*** DATASET RECORDS ***
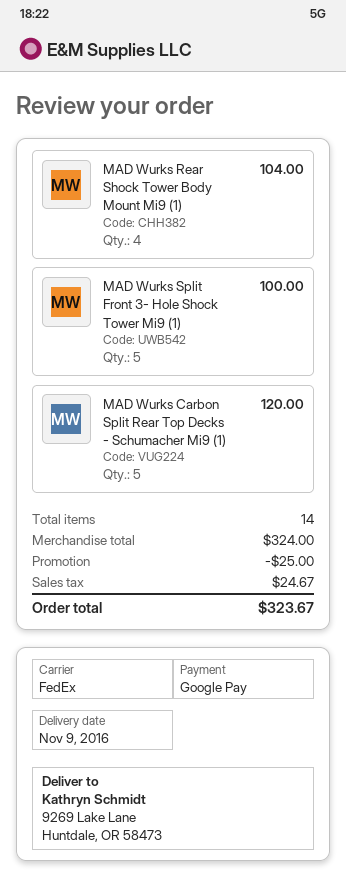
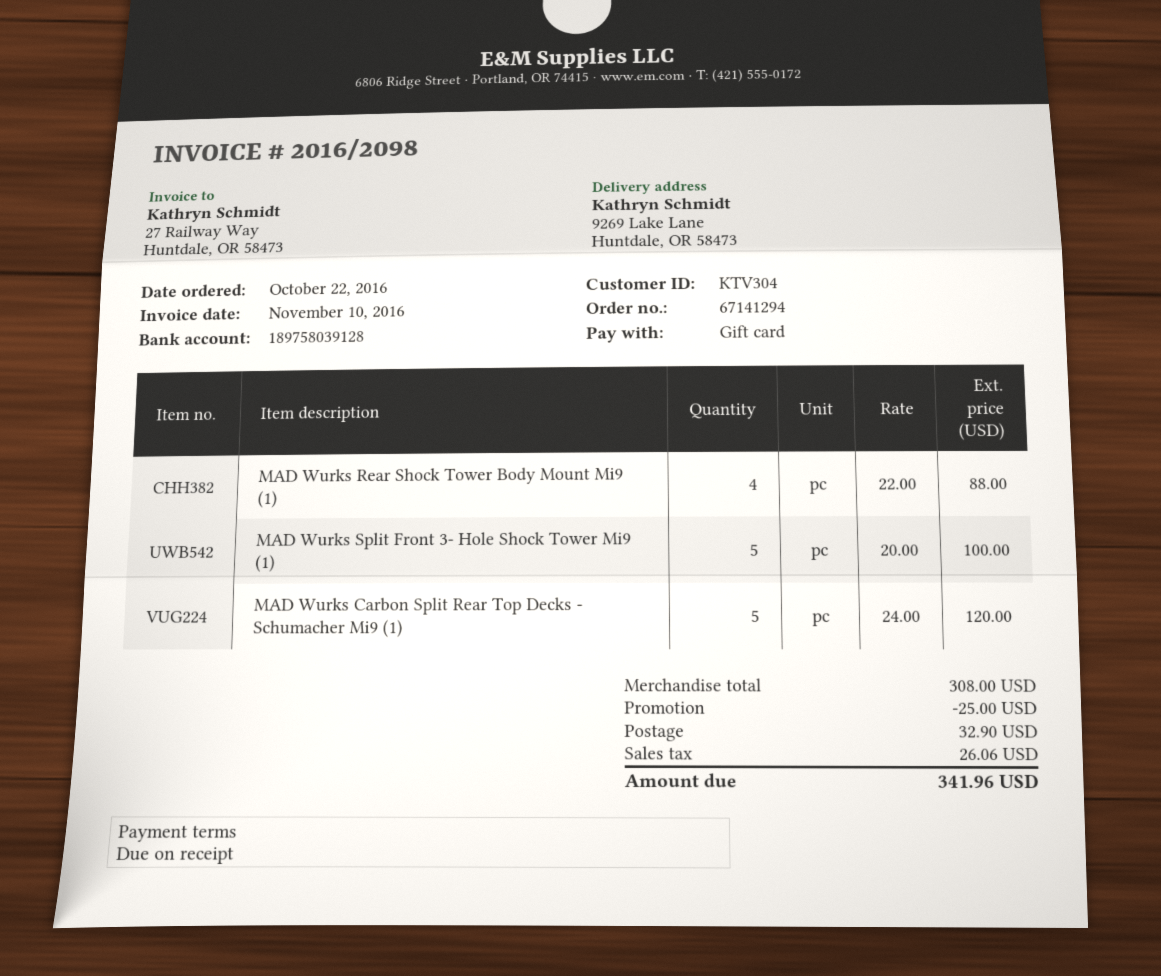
payment method: Google Pay -> gift card
MAD Wurks Rear Shock Tower Body Mount Mi9 (1): 4 for 104.00 -> 4 for 88.00
subtotal: 324.00 -> 308.00
shipping: none -> 32.90
tax: 24.67 -> 26.06
total: 323.67 -> 341.96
***
● **WHAT YOU HAVE TO DO**: The lines from the one containing "subtotal: 324.00 -> 308.00" through the final line of the entries above are to be printed exactly, with nothing added.

● **SOLUTION TO THIS TASK**:
subtotal: 324.00 -> 308.00
shipping: none -> 32.90
tax: 24.67 -> 26.06
total: 323.67 -> 341.96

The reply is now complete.